The second element is the drop in migratory flows, a trend that began under former President Donald Trump. Immigrants, both undocumented ones and those with legal status, make up 20% of employees in this sector, according to the Pew Research Center.

“We were right at that point where it was going to start to hurt, then the pandemic arrived and everything got completely out of control,” said Ron Hetrick, an economist at Burning Glass Technologies, a US job market analytics firm. After the initial jolt, which was felt particularly hard by the services sector, employers rushed to hire again, but the response was not what they had been expecting. The share of workers who are quitting their jobs has been at its highest level since late 2000 for months, just like the amount of openings.

Every business in this country is hiring simultaneously.
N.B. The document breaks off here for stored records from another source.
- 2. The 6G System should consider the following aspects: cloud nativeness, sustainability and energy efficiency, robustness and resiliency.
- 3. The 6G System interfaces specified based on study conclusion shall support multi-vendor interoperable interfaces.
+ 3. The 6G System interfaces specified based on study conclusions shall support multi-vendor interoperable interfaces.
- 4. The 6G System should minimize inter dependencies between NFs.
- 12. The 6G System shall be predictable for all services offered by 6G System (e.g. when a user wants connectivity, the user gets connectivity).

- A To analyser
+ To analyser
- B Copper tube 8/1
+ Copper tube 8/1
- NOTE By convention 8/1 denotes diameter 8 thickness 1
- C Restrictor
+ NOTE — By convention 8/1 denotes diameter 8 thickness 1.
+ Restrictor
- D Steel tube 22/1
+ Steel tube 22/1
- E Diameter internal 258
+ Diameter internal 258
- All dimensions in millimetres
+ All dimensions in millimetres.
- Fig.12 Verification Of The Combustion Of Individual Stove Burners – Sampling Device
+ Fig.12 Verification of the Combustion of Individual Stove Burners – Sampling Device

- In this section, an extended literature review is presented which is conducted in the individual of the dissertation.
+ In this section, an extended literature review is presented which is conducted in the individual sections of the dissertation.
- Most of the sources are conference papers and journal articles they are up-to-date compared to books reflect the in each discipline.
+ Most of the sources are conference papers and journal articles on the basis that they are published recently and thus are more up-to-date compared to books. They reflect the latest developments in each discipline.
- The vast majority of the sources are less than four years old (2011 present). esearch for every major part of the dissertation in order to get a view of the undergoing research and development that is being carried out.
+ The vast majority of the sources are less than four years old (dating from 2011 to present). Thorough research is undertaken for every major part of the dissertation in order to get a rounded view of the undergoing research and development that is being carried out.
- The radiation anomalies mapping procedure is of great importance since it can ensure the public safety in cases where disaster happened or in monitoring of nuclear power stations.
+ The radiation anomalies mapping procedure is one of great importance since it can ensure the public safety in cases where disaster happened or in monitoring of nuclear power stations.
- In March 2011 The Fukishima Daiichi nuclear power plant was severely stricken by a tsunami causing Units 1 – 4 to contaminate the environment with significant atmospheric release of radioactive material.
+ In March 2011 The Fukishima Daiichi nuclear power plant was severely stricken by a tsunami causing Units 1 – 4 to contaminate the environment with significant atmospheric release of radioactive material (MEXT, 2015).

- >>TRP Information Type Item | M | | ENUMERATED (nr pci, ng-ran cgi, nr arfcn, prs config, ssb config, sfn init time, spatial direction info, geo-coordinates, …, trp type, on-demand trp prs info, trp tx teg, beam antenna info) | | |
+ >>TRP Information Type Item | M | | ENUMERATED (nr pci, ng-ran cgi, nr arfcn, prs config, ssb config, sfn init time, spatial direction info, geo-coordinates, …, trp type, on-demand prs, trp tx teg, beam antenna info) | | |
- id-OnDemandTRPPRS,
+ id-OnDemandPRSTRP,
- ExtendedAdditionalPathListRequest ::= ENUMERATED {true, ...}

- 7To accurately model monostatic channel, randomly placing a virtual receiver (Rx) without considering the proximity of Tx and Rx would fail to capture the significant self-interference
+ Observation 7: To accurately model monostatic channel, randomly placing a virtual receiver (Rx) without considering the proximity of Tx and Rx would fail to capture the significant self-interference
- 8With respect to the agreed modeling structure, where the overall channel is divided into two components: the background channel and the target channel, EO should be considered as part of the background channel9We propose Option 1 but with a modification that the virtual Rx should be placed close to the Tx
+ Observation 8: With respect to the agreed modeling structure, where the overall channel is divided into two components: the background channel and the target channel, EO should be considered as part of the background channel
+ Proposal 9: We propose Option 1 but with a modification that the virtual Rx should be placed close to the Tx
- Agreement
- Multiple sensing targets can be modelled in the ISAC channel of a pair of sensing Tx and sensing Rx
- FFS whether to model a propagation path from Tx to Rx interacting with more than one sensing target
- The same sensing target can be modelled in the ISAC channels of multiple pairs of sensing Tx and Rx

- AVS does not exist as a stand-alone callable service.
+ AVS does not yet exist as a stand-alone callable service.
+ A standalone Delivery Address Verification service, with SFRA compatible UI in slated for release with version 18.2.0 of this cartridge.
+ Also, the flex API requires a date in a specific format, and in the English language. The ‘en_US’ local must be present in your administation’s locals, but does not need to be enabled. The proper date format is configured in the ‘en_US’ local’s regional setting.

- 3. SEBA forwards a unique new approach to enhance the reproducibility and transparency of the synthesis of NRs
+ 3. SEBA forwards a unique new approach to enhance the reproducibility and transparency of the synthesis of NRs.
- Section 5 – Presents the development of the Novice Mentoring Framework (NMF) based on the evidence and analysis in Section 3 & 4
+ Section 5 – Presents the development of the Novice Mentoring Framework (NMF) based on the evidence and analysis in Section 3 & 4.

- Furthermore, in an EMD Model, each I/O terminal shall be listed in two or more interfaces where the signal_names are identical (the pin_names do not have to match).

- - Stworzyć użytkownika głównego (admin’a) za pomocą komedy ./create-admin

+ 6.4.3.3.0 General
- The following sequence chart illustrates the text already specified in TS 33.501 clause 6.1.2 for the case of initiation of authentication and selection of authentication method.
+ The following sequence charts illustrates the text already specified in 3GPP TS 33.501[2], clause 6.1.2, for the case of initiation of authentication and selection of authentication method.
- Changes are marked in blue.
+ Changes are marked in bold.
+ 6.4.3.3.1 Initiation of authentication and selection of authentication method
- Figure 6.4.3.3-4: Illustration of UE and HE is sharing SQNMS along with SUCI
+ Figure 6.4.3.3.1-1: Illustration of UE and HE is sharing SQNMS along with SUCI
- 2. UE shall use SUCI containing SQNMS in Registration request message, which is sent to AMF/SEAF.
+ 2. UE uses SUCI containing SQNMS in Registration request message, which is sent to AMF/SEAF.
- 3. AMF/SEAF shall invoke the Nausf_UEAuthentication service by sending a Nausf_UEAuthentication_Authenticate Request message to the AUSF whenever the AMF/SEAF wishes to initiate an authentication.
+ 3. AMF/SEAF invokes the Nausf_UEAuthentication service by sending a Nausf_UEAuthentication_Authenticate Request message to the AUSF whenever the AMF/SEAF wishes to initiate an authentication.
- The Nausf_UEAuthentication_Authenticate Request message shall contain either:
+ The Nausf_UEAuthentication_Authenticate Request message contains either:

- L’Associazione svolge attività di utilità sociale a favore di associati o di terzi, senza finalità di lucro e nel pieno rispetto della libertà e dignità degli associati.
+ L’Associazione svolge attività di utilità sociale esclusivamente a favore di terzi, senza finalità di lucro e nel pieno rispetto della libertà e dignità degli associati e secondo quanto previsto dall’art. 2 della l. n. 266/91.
We’d never had so much labor competition in the whole history of the United States
Katie Button, a chef and co-owner of Cúrate, a chain of Spanish restaurants

The shortages are especially noticeable in hospitality, which is missing 1.5 million workers compared with February 2020 figures, according to Labor Department data. According to Hetrick, today’s young generation is taking the additional opportunities to be more selective, and many are choosing to work in food delivery so they can choose their work hours. The government’s stimulus checks against the pandemic also relieved some of the financial pressure felt by twentysomethings.

A wave of early retirements during the pandemic is another factor at play, as is the fact that women, who represent 55% of the workforce in the services sector, were largely in charge of childcare while schools remained closed.

This scenario has forced employers to offer better conditions. This summer, for the first time, restaurant waiters began making over $15 an hour, according to the US Bureau of Labor Statistics. Katie Button, a chef and co-owner of Cúrate, a chain of Spanish restaurants in Asheville (North Carolina) has practically stopped serving lunches because she only has enough personnel for the dinner shift. “Every business in this country is hiring simultaneously. We’d never had so much labor competition in the whole history of the United States. It’s the only explanation for why it’s taking so long to return to pre-pandemic levels,” she said in a Zoom conversation.

Perks

Button and her partner, Felix Maena, were already offering their workers medical insurance before the pandemic – a rare bonus in the hospitality sector – and are now also offering 50% of the worker’s dental plan, up to three weeks of paid vacation and the possibility of raises, among other perks. And Cúrate pays its workers between $18 and $35 depending on the role, compared with North Carolina’s minimum wage of $7.25 for waiters.

Even so, Button said they are struggling to find enough workers. In the decade she’s been working in this industry, she has noticed a change in worker demands: “Now they want paid leisure time, the possibility of work-life balance, full medical insurance, dental insurance... and they won’t accept anything less than a decent wage. I think it makes sense and it’s great.”

Restaurant owners have even resorted to offering shorter working weeks and free subscriptions to the music streaming platform Spotify. Daniel Schneider, a demographer who teaches sociology at Berkeley University and has co-created a database of work scheduling practices called The Shift Project, is skeptical about the real effect of this wave of benefits. “Wages are going up, but so is inflation,” he noted, adding that the minimum wage has not been changed and the work hours remain bad in any case. “This country is not dealing with a ‘jobs’ problem. This is a ‘bad jobs’ problem.”